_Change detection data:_
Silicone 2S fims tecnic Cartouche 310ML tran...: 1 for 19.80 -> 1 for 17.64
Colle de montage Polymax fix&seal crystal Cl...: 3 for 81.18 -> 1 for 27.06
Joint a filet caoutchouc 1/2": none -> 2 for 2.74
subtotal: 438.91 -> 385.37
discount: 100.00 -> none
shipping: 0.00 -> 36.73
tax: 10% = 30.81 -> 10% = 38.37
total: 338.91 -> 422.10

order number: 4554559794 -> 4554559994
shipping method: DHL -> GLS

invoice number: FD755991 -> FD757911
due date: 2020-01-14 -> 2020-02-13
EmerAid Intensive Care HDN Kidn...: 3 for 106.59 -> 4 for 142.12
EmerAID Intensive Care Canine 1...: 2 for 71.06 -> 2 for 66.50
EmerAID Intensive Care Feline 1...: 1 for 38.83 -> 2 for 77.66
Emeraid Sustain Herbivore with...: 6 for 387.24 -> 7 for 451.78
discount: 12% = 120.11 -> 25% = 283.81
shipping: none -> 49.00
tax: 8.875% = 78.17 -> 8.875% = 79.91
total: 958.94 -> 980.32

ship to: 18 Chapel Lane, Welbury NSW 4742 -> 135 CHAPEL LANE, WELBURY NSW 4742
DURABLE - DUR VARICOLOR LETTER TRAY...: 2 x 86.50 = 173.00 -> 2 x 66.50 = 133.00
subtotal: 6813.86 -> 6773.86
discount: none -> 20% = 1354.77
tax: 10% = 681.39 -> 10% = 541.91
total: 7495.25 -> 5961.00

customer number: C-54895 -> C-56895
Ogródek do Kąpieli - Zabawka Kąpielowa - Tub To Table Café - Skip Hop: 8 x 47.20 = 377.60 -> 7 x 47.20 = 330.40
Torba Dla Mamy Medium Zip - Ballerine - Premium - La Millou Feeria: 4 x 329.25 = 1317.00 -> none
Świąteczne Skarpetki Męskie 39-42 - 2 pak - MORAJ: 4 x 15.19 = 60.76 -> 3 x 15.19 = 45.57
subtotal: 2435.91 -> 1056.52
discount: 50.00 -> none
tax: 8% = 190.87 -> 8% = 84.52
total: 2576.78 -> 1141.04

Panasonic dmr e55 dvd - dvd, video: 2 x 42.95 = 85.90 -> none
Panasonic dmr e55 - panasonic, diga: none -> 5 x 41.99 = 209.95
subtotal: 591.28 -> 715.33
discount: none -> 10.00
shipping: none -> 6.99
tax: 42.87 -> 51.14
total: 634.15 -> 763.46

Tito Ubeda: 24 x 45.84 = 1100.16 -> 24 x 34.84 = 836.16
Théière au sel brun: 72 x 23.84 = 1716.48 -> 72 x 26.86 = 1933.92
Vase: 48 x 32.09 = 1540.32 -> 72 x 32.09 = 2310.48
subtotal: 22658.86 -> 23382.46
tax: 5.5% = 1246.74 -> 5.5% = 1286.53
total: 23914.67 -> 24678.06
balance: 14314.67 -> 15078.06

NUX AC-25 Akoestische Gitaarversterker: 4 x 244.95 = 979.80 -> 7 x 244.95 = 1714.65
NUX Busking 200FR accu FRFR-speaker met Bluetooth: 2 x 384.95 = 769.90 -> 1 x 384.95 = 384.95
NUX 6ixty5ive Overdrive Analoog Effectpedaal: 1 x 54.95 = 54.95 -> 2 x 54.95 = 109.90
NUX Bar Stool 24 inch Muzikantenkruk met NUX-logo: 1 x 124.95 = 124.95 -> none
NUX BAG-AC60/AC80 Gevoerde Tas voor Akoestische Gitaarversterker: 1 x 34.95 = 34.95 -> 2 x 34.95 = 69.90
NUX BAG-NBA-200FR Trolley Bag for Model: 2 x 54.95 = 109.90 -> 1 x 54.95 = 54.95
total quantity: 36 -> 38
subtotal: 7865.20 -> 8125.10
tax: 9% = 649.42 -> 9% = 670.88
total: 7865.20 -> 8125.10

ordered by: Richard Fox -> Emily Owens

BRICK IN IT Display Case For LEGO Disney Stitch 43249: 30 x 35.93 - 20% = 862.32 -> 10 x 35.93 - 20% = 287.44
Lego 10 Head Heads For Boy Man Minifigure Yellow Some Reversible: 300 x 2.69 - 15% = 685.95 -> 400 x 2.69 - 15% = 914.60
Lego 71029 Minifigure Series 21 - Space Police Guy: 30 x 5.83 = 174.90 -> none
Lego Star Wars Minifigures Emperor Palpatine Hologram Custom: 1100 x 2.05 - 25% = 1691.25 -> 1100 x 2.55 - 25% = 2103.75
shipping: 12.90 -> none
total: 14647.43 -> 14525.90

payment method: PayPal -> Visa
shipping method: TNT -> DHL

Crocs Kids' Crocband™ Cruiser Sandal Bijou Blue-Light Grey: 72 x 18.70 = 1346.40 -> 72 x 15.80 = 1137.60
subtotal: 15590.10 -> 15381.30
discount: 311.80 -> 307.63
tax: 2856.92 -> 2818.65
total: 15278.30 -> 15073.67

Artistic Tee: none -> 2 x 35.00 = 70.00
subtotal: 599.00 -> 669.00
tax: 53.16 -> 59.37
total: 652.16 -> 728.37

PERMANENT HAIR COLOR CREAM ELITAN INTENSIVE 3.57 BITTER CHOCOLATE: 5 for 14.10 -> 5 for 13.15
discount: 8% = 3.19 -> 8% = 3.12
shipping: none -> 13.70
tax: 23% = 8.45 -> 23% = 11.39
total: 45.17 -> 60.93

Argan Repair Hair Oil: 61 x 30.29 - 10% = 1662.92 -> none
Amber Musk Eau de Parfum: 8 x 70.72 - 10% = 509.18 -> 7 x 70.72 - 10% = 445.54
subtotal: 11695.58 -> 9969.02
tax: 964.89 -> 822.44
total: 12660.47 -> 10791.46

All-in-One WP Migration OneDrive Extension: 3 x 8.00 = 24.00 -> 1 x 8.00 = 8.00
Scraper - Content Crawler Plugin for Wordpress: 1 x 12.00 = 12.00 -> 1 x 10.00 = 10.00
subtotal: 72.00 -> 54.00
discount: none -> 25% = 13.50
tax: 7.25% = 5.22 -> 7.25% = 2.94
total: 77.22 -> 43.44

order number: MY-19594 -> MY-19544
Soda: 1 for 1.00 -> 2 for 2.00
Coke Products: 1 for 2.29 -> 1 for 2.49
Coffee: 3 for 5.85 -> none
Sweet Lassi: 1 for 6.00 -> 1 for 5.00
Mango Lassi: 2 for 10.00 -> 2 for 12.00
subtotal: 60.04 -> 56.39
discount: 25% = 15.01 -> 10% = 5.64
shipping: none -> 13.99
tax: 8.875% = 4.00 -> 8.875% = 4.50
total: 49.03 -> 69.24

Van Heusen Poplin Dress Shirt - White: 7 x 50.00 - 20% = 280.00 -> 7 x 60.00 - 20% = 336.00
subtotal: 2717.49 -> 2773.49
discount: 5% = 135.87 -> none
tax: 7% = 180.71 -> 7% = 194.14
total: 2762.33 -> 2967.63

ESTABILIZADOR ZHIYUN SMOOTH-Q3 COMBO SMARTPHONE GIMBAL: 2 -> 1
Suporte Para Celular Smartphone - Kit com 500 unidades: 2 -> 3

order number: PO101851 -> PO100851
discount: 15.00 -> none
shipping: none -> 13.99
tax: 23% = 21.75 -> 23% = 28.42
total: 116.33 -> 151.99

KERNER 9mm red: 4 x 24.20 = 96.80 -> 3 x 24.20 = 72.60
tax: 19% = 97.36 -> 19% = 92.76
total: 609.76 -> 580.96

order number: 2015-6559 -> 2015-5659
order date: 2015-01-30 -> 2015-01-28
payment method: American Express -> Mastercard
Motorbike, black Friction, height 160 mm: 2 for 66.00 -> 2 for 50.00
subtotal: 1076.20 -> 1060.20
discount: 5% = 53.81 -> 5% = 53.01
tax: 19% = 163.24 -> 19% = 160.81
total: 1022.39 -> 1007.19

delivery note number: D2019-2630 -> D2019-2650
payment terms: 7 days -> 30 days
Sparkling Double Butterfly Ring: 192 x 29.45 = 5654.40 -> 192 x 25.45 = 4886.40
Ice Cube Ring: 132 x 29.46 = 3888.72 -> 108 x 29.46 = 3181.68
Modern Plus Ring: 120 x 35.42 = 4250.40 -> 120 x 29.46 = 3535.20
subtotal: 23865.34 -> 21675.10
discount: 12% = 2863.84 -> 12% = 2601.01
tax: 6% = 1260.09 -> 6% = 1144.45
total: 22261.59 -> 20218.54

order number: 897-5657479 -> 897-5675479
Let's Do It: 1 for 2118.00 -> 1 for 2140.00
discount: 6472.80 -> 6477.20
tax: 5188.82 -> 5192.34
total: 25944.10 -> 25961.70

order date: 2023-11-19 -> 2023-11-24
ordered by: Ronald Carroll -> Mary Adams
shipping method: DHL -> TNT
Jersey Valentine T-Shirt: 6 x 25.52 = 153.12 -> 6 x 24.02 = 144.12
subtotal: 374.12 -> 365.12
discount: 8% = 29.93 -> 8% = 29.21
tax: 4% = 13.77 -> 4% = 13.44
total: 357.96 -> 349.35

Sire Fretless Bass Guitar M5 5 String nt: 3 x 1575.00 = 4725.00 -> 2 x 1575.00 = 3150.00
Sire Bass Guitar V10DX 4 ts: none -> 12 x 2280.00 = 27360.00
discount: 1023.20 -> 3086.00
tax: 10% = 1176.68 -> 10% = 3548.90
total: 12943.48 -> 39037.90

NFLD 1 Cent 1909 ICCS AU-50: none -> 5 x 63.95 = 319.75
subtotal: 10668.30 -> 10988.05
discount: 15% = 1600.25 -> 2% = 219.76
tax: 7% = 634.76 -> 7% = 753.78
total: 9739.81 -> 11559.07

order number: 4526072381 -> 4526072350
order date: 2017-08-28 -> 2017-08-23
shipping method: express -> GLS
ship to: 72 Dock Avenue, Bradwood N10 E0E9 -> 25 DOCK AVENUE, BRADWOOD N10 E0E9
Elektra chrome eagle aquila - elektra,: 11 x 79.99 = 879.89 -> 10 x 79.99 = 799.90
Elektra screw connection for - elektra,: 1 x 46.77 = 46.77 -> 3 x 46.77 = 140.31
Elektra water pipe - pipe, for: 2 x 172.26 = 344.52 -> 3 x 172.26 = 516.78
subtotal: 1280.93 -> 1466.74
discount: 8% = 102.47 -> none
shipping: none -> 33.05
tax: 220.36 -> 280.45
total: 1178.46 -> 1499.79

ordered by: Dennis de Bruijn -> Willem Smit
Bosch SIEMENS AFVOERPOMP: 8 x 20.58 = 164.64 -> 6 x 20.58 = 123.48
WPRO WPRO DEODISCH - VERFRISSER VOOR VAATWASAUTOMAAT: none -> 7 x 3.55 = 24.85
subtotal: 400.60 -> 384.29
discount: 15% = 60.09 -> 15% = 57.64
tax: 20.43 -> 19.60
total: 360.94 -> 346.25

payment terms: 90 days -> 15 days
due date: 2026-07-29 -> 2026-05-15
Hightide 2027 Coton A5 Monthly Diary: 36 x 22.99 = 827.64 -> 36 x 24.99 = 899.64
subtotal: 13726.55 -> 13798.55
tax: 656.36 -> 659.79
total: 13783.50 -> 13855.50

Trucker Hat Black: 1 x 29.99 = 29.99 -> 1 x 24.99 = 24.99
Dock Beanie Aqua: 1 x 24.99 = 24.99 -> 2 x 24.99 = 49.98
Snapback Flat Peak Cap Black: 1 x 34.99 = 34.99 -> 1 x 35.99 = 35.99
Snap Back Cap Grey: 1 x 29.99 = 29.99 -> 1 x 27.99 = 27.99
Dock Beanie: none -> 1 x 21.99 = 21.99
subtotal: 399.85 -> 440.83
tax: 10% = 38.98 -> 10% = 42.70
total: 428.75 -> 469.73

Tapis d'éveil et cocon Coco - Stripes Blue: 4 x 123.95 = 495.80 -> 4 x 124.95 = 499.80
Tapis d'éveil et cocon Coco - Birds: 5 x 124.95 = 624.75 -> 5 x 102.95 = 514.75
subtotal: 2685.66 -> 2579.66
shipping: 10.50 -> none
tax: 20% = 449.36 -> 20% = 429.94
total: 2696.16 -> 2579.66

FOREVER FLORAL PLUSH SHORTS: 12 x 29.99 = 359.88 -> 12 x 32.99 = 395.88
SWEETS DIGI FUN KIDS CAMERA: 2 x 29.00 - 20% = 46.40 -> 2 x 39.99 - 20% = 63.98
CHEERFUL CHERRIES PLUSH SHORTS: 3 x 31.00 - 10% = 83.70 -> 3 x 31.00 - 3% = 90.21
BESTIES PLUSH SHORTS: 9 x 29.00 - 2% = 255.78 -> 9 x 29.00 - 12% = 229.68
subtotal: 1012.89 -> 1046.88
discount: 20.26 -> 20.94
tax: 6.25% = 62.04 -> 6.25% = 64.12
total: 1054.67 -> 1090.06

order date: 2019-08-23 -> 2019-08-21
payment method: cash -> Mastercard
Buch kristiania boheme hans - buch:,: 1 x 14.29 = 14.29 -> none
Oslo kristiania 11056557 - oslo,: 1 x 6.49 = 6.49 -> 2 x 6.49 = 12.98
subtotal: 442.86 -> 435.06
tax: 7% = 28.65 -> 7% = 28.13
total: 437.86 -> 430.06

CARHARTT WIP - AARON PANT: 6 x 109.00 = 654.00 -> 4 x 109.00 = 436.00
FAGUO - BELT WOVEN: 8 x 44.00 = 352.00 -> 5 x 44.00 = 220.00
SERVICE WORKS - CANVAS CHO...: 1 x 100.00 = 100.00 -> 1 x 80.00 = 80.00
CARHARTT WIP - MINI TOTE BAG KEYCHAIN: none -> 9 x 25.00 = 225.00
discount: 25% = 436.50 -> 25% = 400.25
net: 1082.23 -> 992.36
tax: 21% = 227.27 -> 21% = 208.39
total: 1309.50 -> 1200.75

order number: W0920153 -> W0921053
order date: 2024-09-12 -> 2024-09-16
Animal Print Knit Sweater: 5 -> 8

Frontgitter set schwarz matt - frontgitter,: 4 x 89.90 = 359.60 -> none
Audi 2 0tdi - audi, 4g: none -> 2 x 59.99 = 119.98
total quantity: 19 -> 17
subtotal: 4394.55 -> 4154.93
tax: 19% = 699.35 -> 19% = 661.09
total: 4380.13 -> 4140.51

_WHAT YOU ARE ASKED TO DO:_
If a line in the records contains the string "CARHARTT", copy it out.

_RESPONSE AREA:_
CARHARTT WIP - AARON PANT: 6 x 109.00 = 654.00 -> 4 x 109.00 = 436.00
CARHARTT WIP - MINI TOTE BAG KEYCHAIN: none -> 9 x 25.00 = 225.00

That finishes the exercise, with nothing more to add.